Aim: Mitochondria are major sites of reactive oxygen species (ROS) generation, and adaptive mitochondrial ROS signaling extends longevity. We aim at linking the genetic manipulation of mitochondrial H2O2 sensing in live cells to mechanisms driving aging in the model organism, Saccharomyces cerevisiae. To this end, we compare in vivo ROS (O2(•-), H2O2 and (•)OH) accumulation, antioxidant enzyme activities, labile iron levels, GSH depletion, and protein oxidative damage during the chronological aging of three yeast strains: ccp1Δ that does not produce the mitochondrial H2O2 sensor protein, cytochrome c peroxidase (Ccp1); ccp1(W191F) that produces a hyperactive variant of this sensor protein (Ccp1(W191F)); and the isogenic wild-type strain.
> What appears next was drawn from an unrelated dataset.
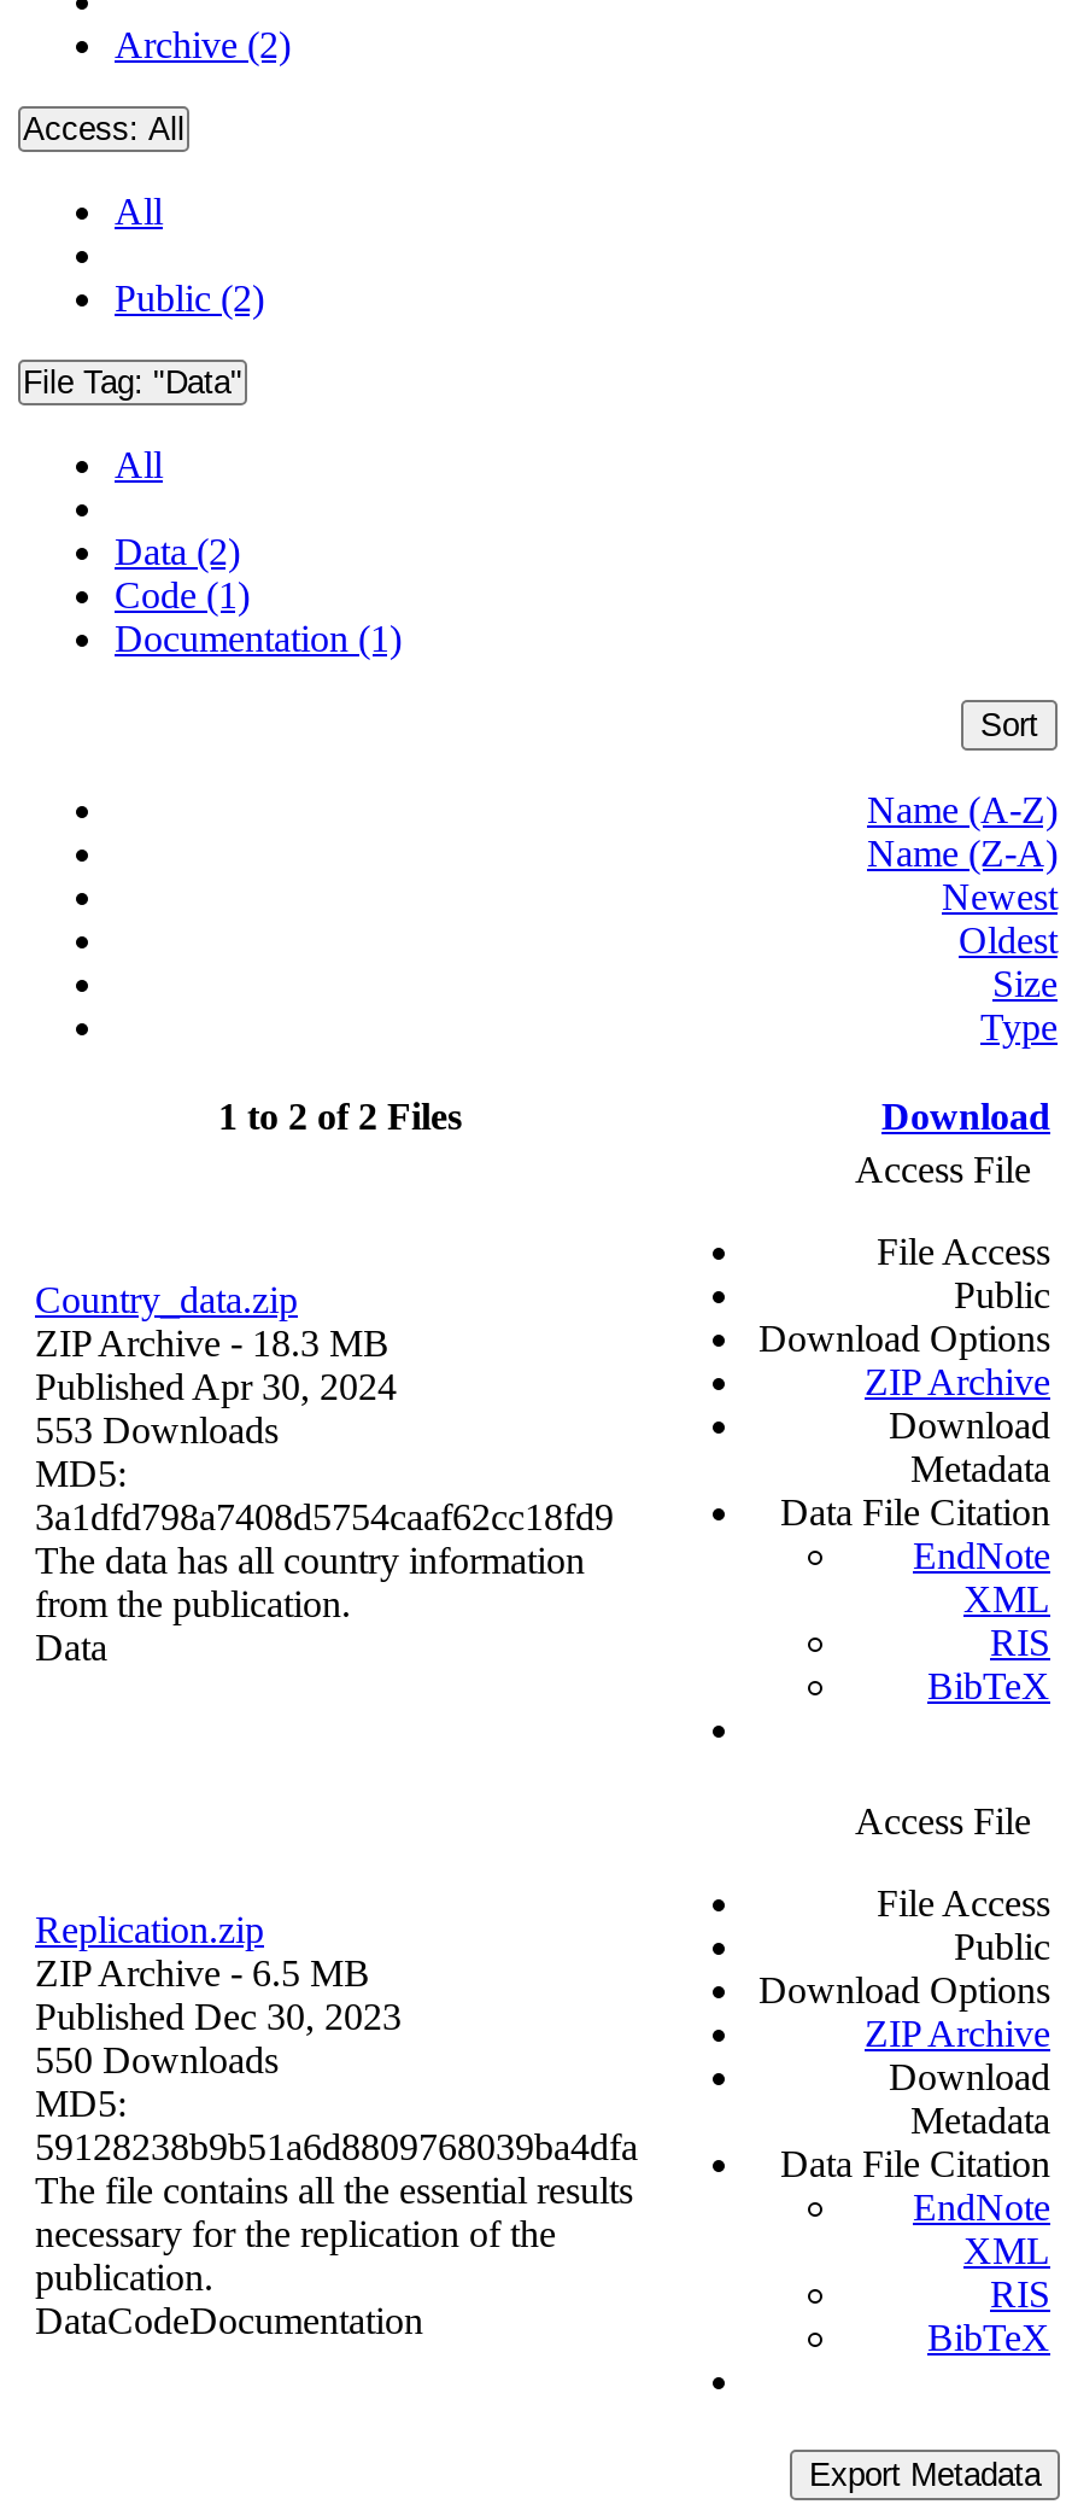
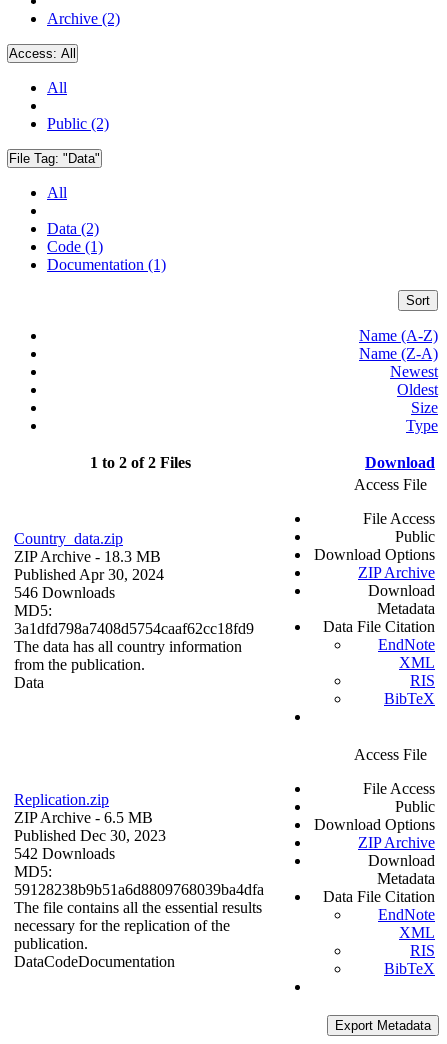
[35,1410,279,1451] 553 Downloads -> [14,584,115,601] 546 Downloads
[35,2040,279,2081] 550 Downloads -> [14,845,115,862] 542 Downloads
Results: Since they possess elevated manganese superoxide dismutase (Sod2) activity, young ccp1Δ cells accumulate low mitochondrial superoxide (O2(•-)) levels but high H2O2 levels. These cells exhibit stable aconitase activity and contain low amounts of labile iron and hydroxyl radicals ((•)OH). Furthermore, they undergo late glutathione (GSH) depletion, less mitochondrial protein oxidative damage and live longer than wild-type cells. In contrast, young ccp1(W191F) cells accumulate little H2O2, possess depressed Sod2 activity, enabling their O2(•-) level to spike and deactivate aconitase, which, ultimately, leads to greater mitochondrial oxidative damage, early GSH depletion, and a shorter lifespan than wild-type cells.
Innovation: Modulation of mitochondrial H2O2 sensing offers a novel interventional approach to alter mitochondrial H2O2 levels in live cells and probe the pro- versus anti-aging effects of ROS.
Conclusion: The strength of mitochondrial H2O2 sensing modulates adaptive mitochondrial ROS signaling and, hence, lifespan.